Neutralizing antibody assay based on pseudovirus . HEK293-hAce2 cells (2 x 10 ⁴ cells/well) were seeded in 96-well white cell culture plates and cultured overnight. Serum was heated at 56°C for 30 minutes to inactivate the complement and diluted in MEM medium supplemented with 2% FBS, starting at 100 and then serially diluted two-fold (8 dilution steps, final dilution concentration 1:25,600). The diluted serum was mixed with an equal volume of pseudovirus (1000 TU) and incubated at 37°C for 1 hour before being added to the culture plate with cells. After 1 hour of incubation, the medium was replaced with 50 μL of fresh medium. The next day, the medium was replaced with 100 μL of fresh medium. The cells were lysed 72 hours after infection and the relative luciferase units (RLU) were measured. The luciferase activity was detected using Tecan i-control (Infinite 500). Uninfected cells were considered to be 100% neutralized, and cells transduced with the virus alone were considered to be 0% neutralized. The dilution multiple that achieved a 50% inhibitory effect (i.e., ID ₅₀ ) was calculated. The reciprocal of the geometric mean titer (GMT) that confirmed ID ₅₀ was the ID ₅₀ titer.
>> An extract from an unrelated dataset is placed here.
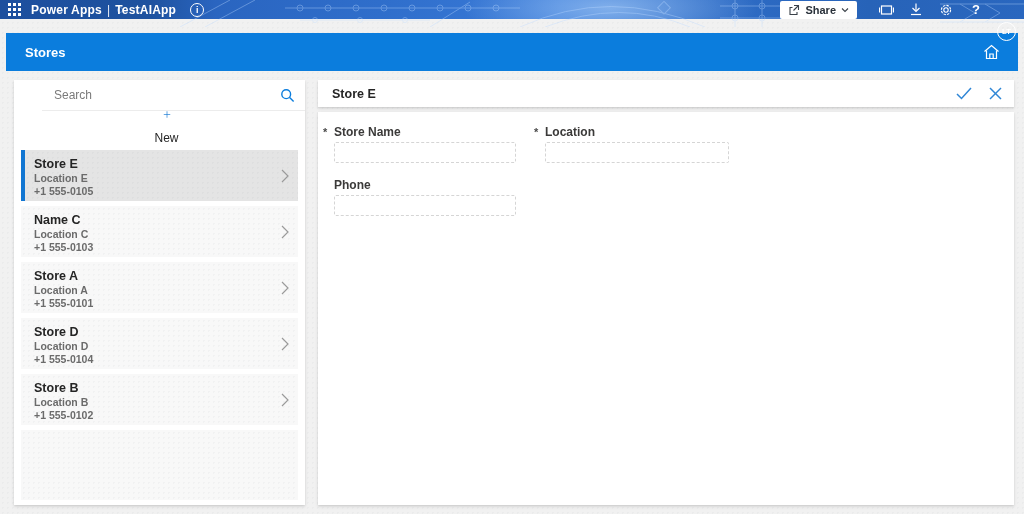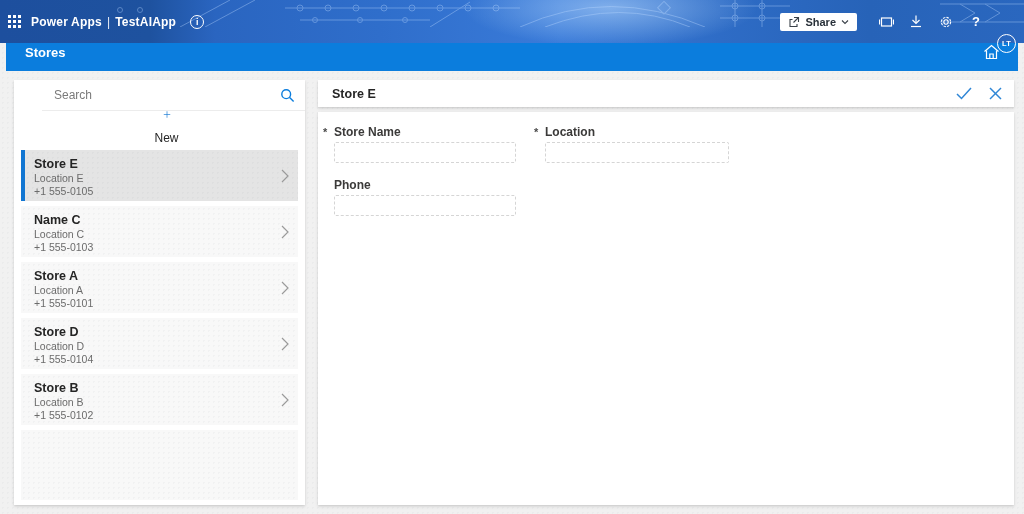"Power Apps | TestAIApp" .topbar { height: 43px -> 19px }
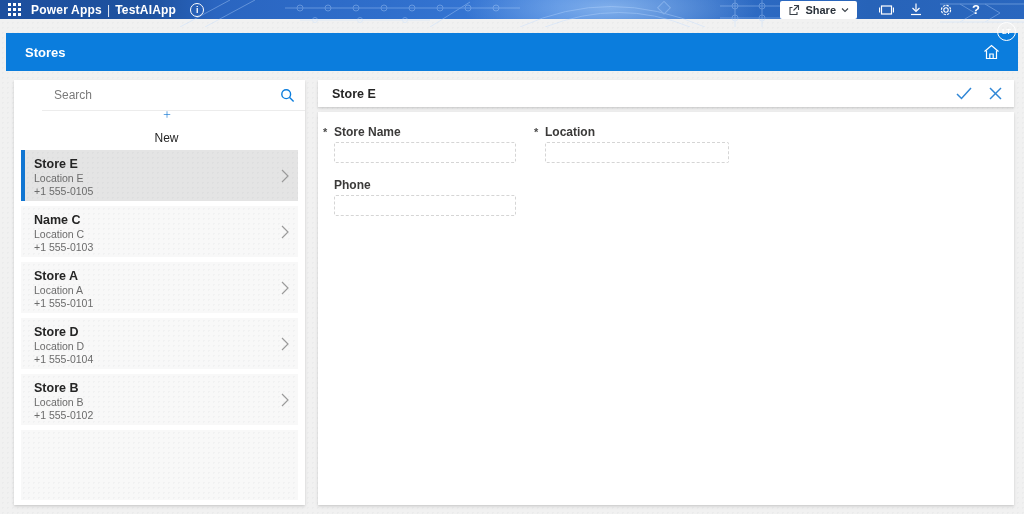"Location E" .store-sub { font-weight: none -> bold }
The virus titer in lung tissue was quantified by cell culture infection assay (TCID ₅₀ ). The middle, lower and posterior lobes of hamster lungs were homogenized in 600 μl of DMEM medium containing 2% FBS and 1% penicillin/streptomycin using a homogenizer. The tissue homogenate was centrifuged at 15,000 rpm for 5 minutes, and the supernatant was collected for live virus quantification. Briefly, 10-fold serial dilutions of each sample were added to Vero E6 cell monolayers and cultured for 4 days, with each sample tested in quadruplicate. The cells were then fixed with 10% formaldehyde and stained with 0.5% crystal violet for 20 minutes. The cell culture plates were washed with tap water and scored for infection. The 50% tissue culture infectious dose (TCID ₅₀ )/mL was calculated by the method of Reed and Muench (Reed and Muench, American Journal of Epidemiology, 27(3): 493-497, 1938).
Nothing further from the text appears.